The VersaTi is a solid titanium light, with an engraved model name and serial number. Certainly a stylish look - I like the bit of brass heatsink that shows through beneath the receptor cup. 

As you may have guessed from the pics, knurling is fairly aggressive for a China-made light. This is one keychain light that won't slip through your fingers (although it may may scratch up other items in your pocket). 






The light uses a standard Cree XR-E Q5 emitter. This is a departure from a lot of the other new lights in this class, which use the smaller die XP-E and XP-G emitters. Tint is a premium white (VersaTi claims WD, and that is consistent with my samples). For more information on tints and color perception, please see my Colour tint comparison and the summary LED tint charts found here. 

As you can see, the reflector is shallow and seems to be made of polished aluminum (reminds me of the Fenix E01). Unlike the E01, there is a glass lens on the VersaTi to protect the emitter. In my experience, this design coupled with the standard XR-E should produce a wide flood beam with minimal hotspot (scroll down for beamshots).






Rear of the light is well designed, as it can tailstand and still accept a pocket/keychain clip stably. A build-in trit slot is also included, for those of you who like such things. 






Design of the head is a little unusual, in keeping with its mechanism of action (i.e. light comes on as soon as you start to screw on the head, shuts off when screwed down fully tight). If you look into the head, you will see a number of small columns attached to the edge of the circuit board. One of these is raised higher than others, and seems to have some give to it. This is presumably how the light senses its state for output modes (i.e. fully tight is off, 1/8 of turn is the first mode, 1/2 turn onward is the second mode – scroll down for a UI discussion).

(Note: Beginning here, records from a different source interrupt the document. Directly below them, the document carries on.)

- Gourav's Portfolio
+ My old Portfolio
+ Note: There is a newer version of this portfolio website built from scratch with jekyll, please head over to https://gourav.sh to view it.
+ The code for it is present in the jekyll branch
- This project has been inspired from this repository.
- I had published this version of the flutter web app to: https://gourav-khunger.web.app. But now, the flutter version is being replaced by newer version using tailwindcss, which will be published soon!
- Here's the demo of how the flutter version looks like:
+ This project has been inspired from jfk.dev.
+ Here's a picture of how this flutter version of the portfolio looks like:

*UPDATE 1/4/2010:* _The photo above was from my defective Hi-first sample, where the transparent plastic disc in the head had rotated (thus breaking contact with the largest pin). If this happens, you will loose the first mode after fully-tightened off. Here is how the head should look (from the functioning Lo-first sample):_






Note the large number of screw threads on the body. I’m not sure why there are so many, as the head only screws down about half of them. :thinking: As with many titanium lights, there is fair amount of “galling” when screwing down. Those use to aluminum screw threads may find this disturbing (i.e. the feel and sound of titanium on titanium is not the most pleasant). I’m not sure why, but the feel of the threads on VersaTi is stiffer than most titanium lights I’ve handled (maybe something to do with the thinner and narrower threads? :shrug.






The reflector cup comes off easily, allowing you access to both the reflector and emitter. Notice the brass heatsink (brass is a good conductor of heat).

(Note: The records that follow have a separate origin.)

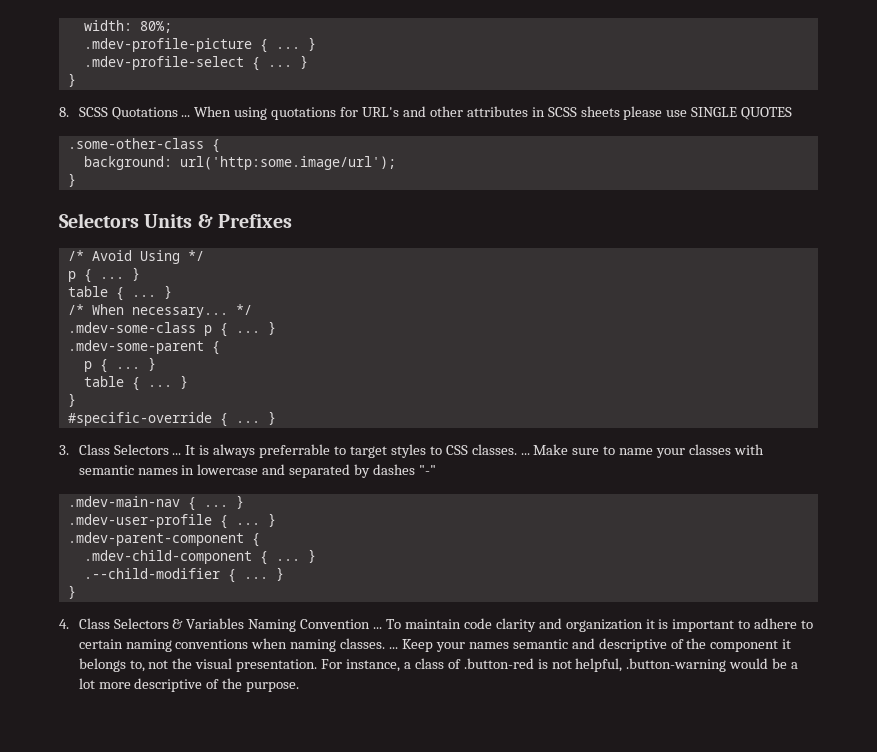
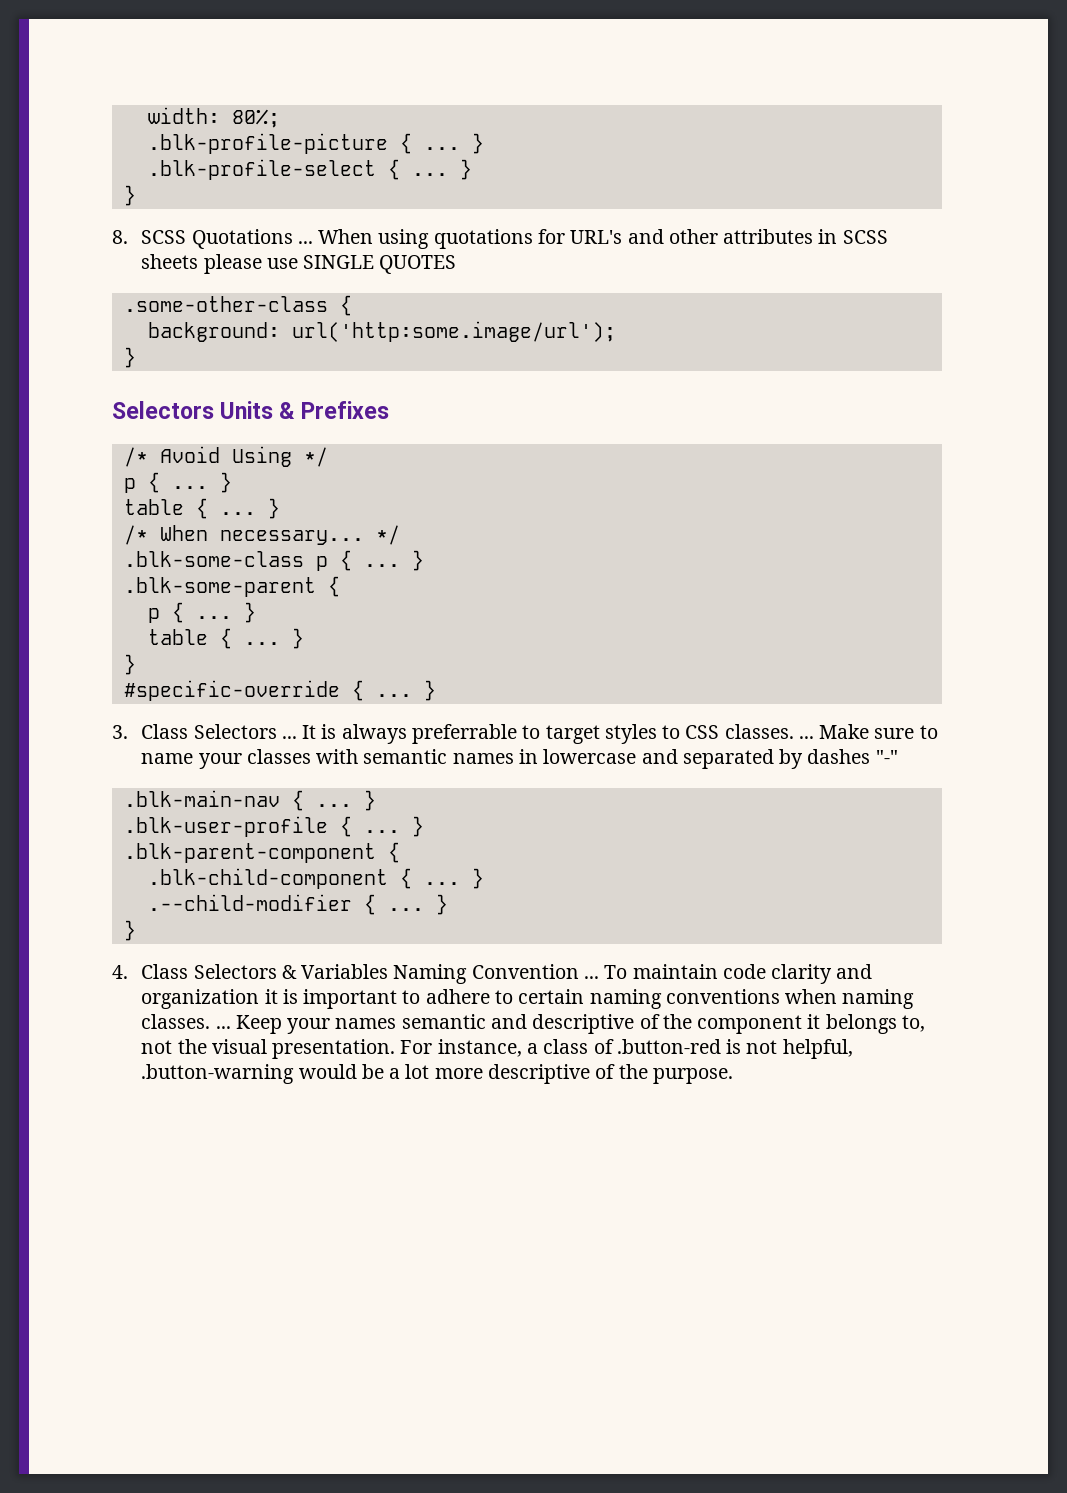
- .mdev-profile-picture { ... }
- .mdev-profile-select { ...
+ .blk-profile-picture { ... }
+ .blk-profile-select { ...
- .mdev-some-class p { ... }
- .mdev-some-parent {
+ .blk-some-class p { ... }
+ .blk-some-parent {
- .mdev-main-nav { ... }
- .mdev-user-profile { ... }
- .mdev-parent-component {
- .mdev-child-component { ...
+ .blk-main-nav { ... }
+ .blk-user-profile { ... }
+ .blk-parent-component {
+ .blk-child-component { ...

From left to right: Duracell AAA, VersaTi, Maratac (Natural), ITP EOS Upgraded (Natural), LiteFlux LF2XT, Fenix L0D, Lumapower Avenger GX.

VersaTi: Weight: 23.2g, Length: 67.1mm, Width: 14.6mm

Overall size is actually toward the small end of 1xAAA lights, although weight is bit heavier than aluminum lights due to the titanium construction. Given the softness of aluminum, it’s not surprising to see the number of stainless steel and titanium lights coming out in this class (i.e. it is relatively easy to crush the body tubes of thin-walled aluminum 1xAAA lights).

I’m also reasonably confident that the keychain clip won’t be bending or breaking off on you anytime soon here. .

*Comparison Beamshots*

All lights are on Hi/Max on Sanyo AAA Eneloop (NiMH), about 0.5 meters from a white wall. 














As expected with such a narrow and shallow reflector, the VersaTi has a very floody beam. In fact, this is probably the widest and smoothest beam I’ve seen on a Cree XR-E – the hotspot is virtually non-existent. oo: Certainly quite different from a typical Cree light (the ITP EOS – which is fairly floody for this class of reflectored light – is shown for comparison). 

*User Interface*

The VersaTi has an unusual interface, in that you need to screw down the head completely to turn off the light (tighten clockwise). Loosen the head (i.e. turn counterclockwise) to activate the light. This actually helps prevent accidental activation during regular use, but it means you get blasted with light when you go to do a battery swap.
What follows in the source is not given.